Deixando de lado os causos e retornando ao tema, Bidu, após muita labuta da minha mãe, resolveu vender as terras do norte. Passou a direção da Fazenda Jussara para a minha mãe e foi-se. Após bastante tempo, retornou. Chegou a casa ao escurecer, fez aquela esparramação toda que lhe era peculiar, jogou dois travesseiros enormes e encardidos num canto, ajeitou-se com toda a família, e depois do jantar, danou-se a contar as suas histórias. Como nada falava sobre a venda das fazendas, minha mãe indagou a respeito. Então, deu um pulo e agarrou o primeiro travesseiro e com o seu canivetão de picar fumo, rasgou o saco e despejou no meio da casa aquela enormidade de dinheiro. Minha mãe assombrada com tudo aquilo perguntou:
- Mas que diabos é isso?
- É a venda das fazendas, minha veia. E ali tem mais - apontou para o outro travesseiro.
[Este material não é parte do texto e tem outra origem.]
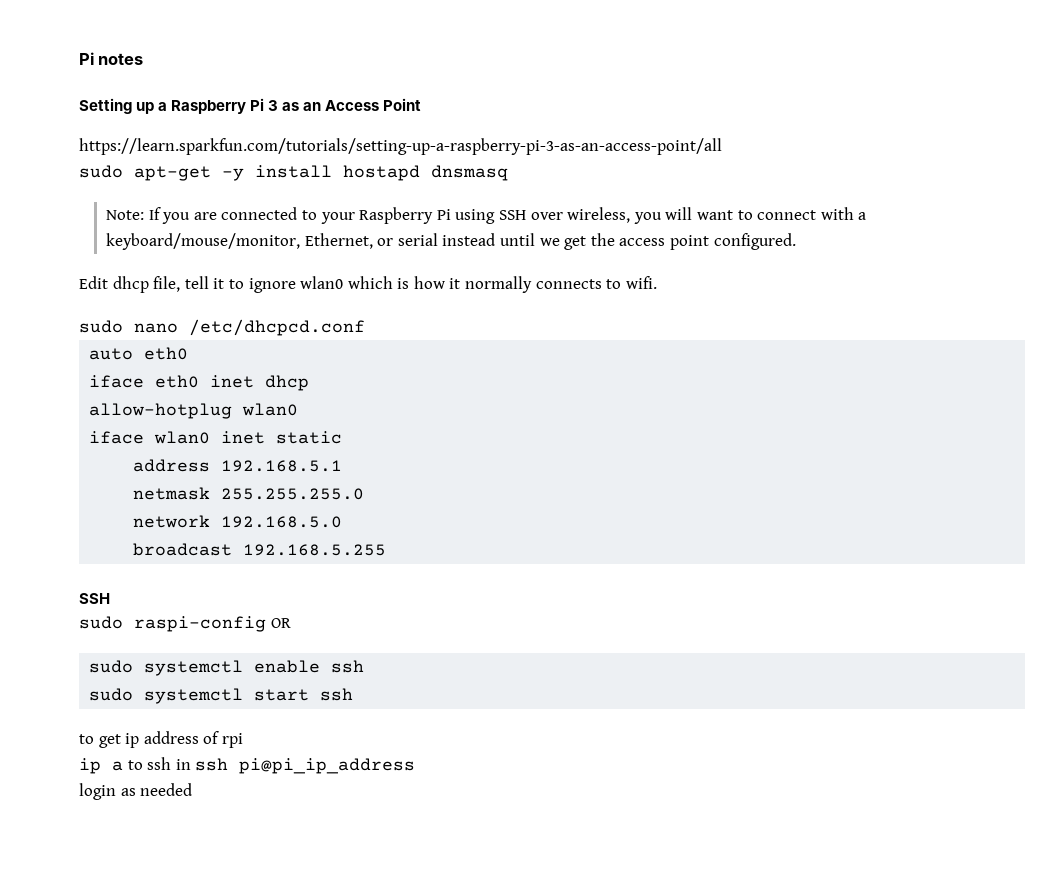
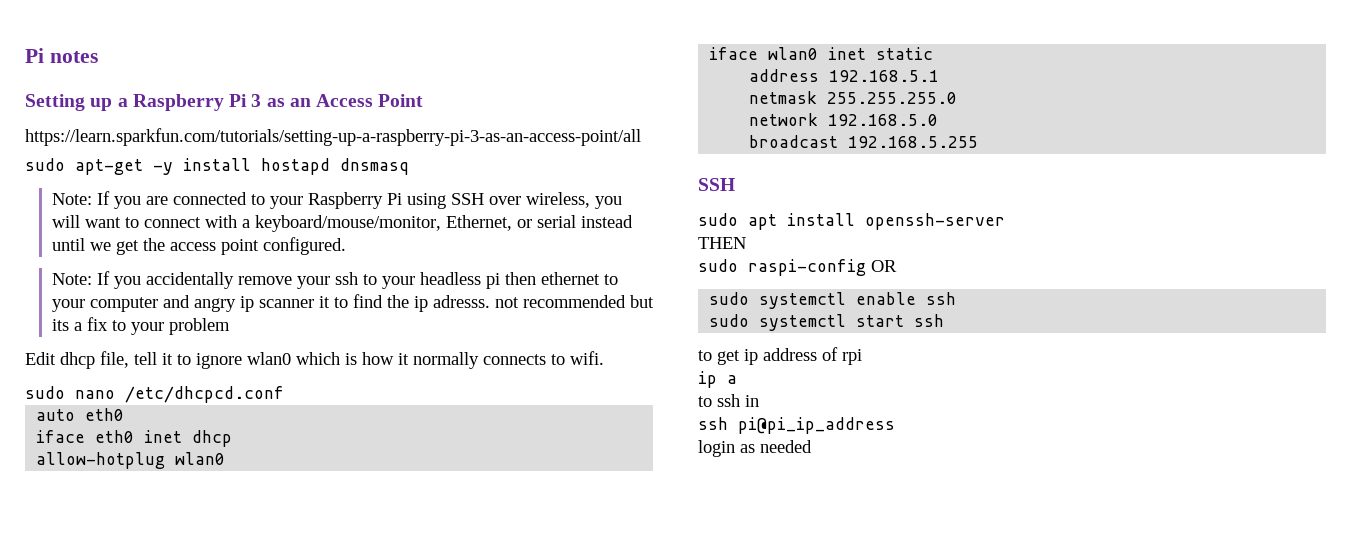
+ Note: If you accidentally remove your ssh to your headless pi then ethernet to your computer and angry ip scanner it to find the ip adresss. not recommended but its a fix to your problem
+ sudo apt install openssh-server
+ THEN
- ip a to ssh in ssh pi@pi_ip_address
+ ip a
+ to ssh in
+ ssh pi@pi_ip_address

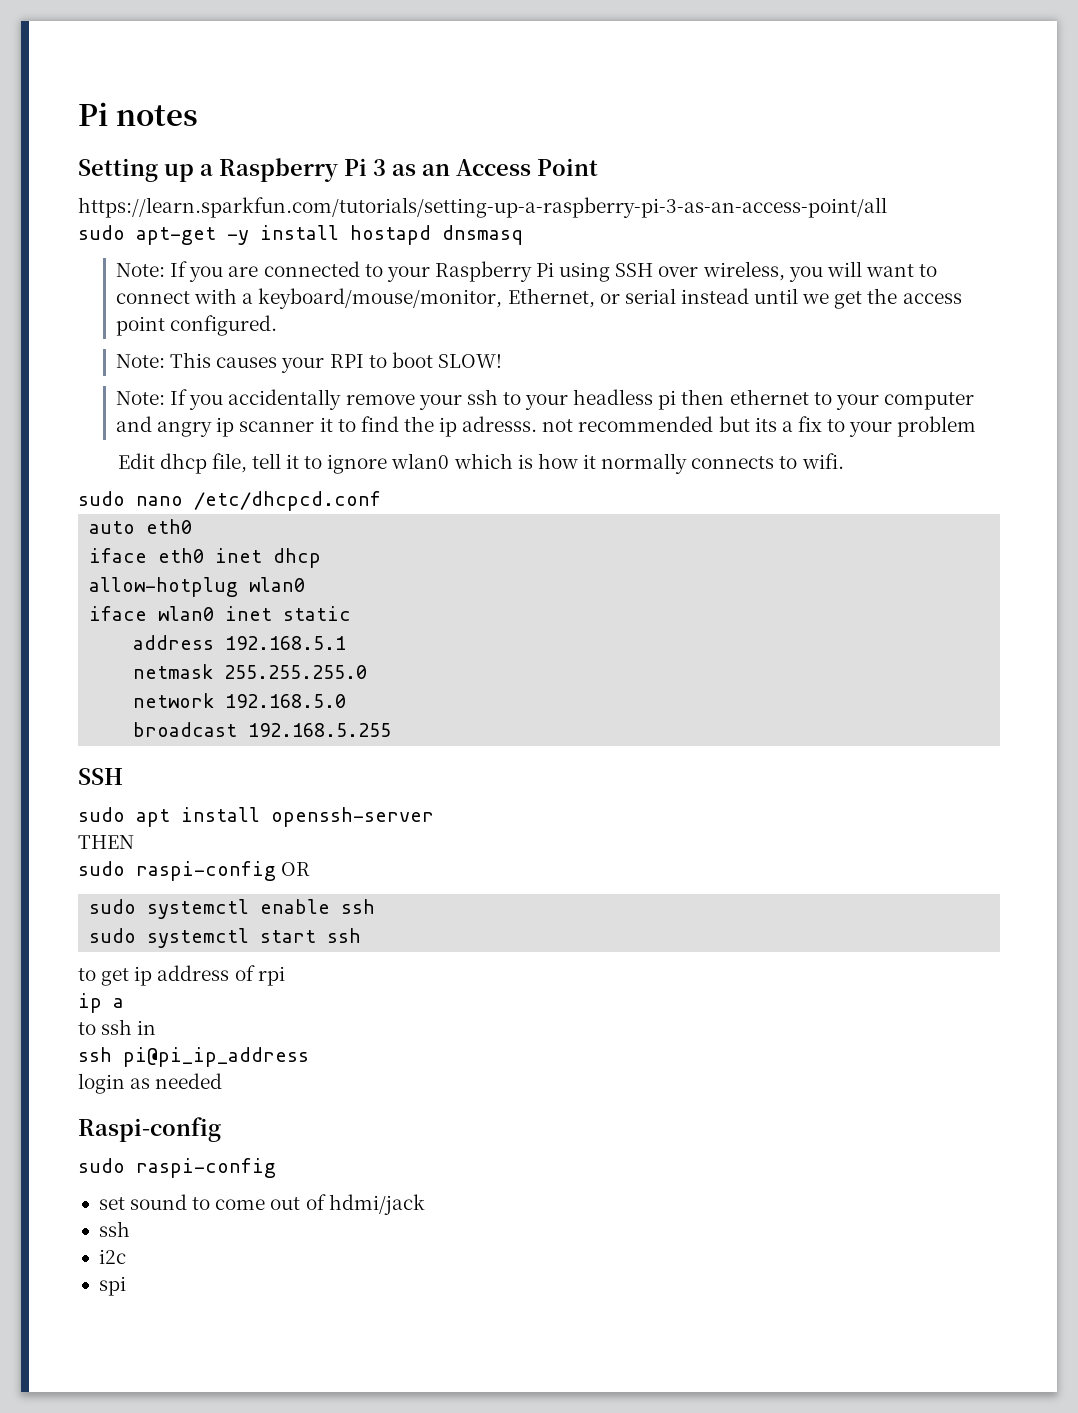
+ Note: This causes your RPI to boot SLOW!
+ Raspi-config
+ sudo raspi-config
+ set sound to come out of hdmi/jack
+ ssh
+ i2c
+ spi

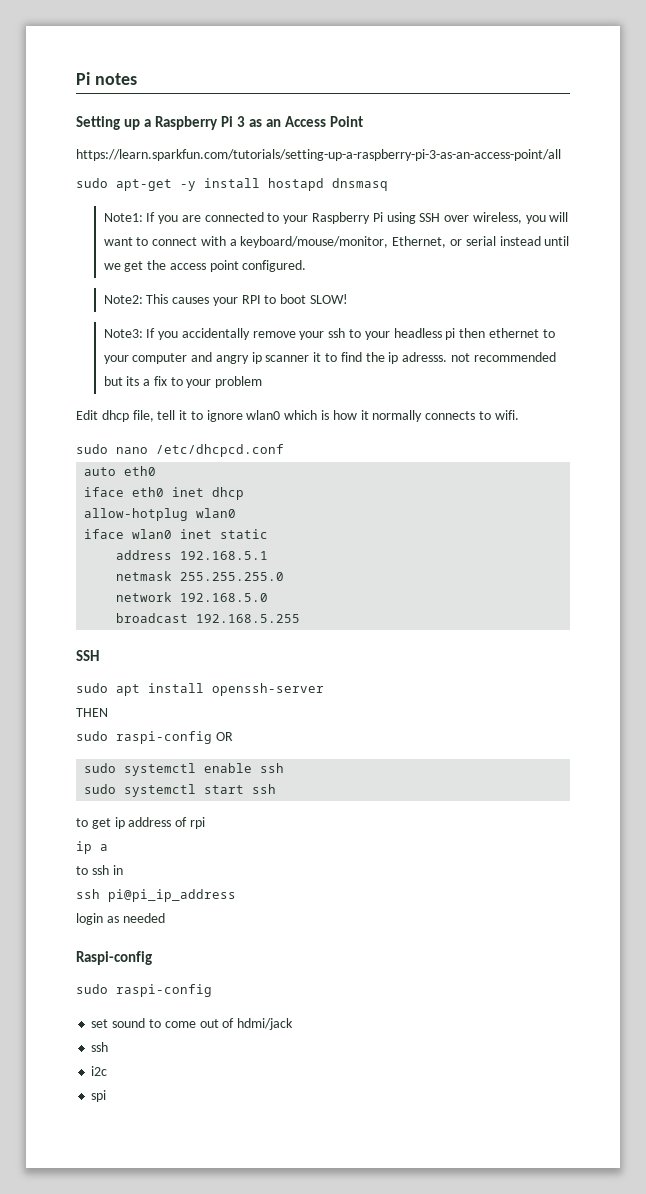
- Note: If you are connected to your Raspberry Pi using SSH over wireless, you will want to connect with a keyboard/mouse/monitor, Ethernet, or serial instead until we get the access point configured.
+ Note1: If you are connected to your Raspberry Pi using SSH over wireless, you will want to connect with a keyboard/mouse/monitor, Ethernet, or serial instead until we get the access point configured.
- Note: This causes your RPI to boot SLOW!
+ Note2: This causes your RPI to boot SLOW!
- Note: If you accidentally remove your ssh to your headless pi then ethernet to your computer and angry ip scanner it to find the ip adresss. not recommended but its a fix to your problem
+ Note3: If you accidentally remove your ssh to your headless pi then ethernet to your computer and angry ip scanner it to find the ip adresss. not recommended but its a fix to your problem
- Mas você é doido, ôme? Como é que anda por aí com tanto dinheiro sujeito a ser morto?
- Que nada, minha veia! Peguei a dinheirama, comprei dois saco, dividi, botei dentro e costurei. Depois fiz de almofada para sentar em riba, no pau-de-arara. Ninguém nunca ia desconfiar, como num desconfiou! A viagem todinha dei uma de besta! Jogava os travesseiros pra lá e pra cá, sem tomar nenhum cuidado. Quem ia achar que tudinho ali era dinheiro? Ninguém. E agora tá aí, ó! - e mostrava o dinheiro todo feliz.
Bidu sempre teve medo dos “Maki-umbas”, espíritos noturnos, mas não era só deles não, ele tinha mesmo era medo de tudo. Não entrava na mata sem uma capa de fumo, um dente de alho e um pedaço de pano vermelho. Dizia ele que era para enganar a “Caipora”, porque senão ela o levava para o zóio da mata e num vortava mais nunca.
Ele também tinha o hábito, quando ia mexer com dinheiro grande, de mandar minha mãe cozer por dentro da sua ceroula um bolso falso, onde pudesse guardar o dinheiro e junto ele colocava uma capa de fumo, um dente de alho e a fita vermelha. Dizia ele que aquela simpatia era muito forte, pois, além de espantar Caipora ainda servia para afastar ladrão.
Particularmente, acho que Bidu era mesmo Macumbeiro e não sabia.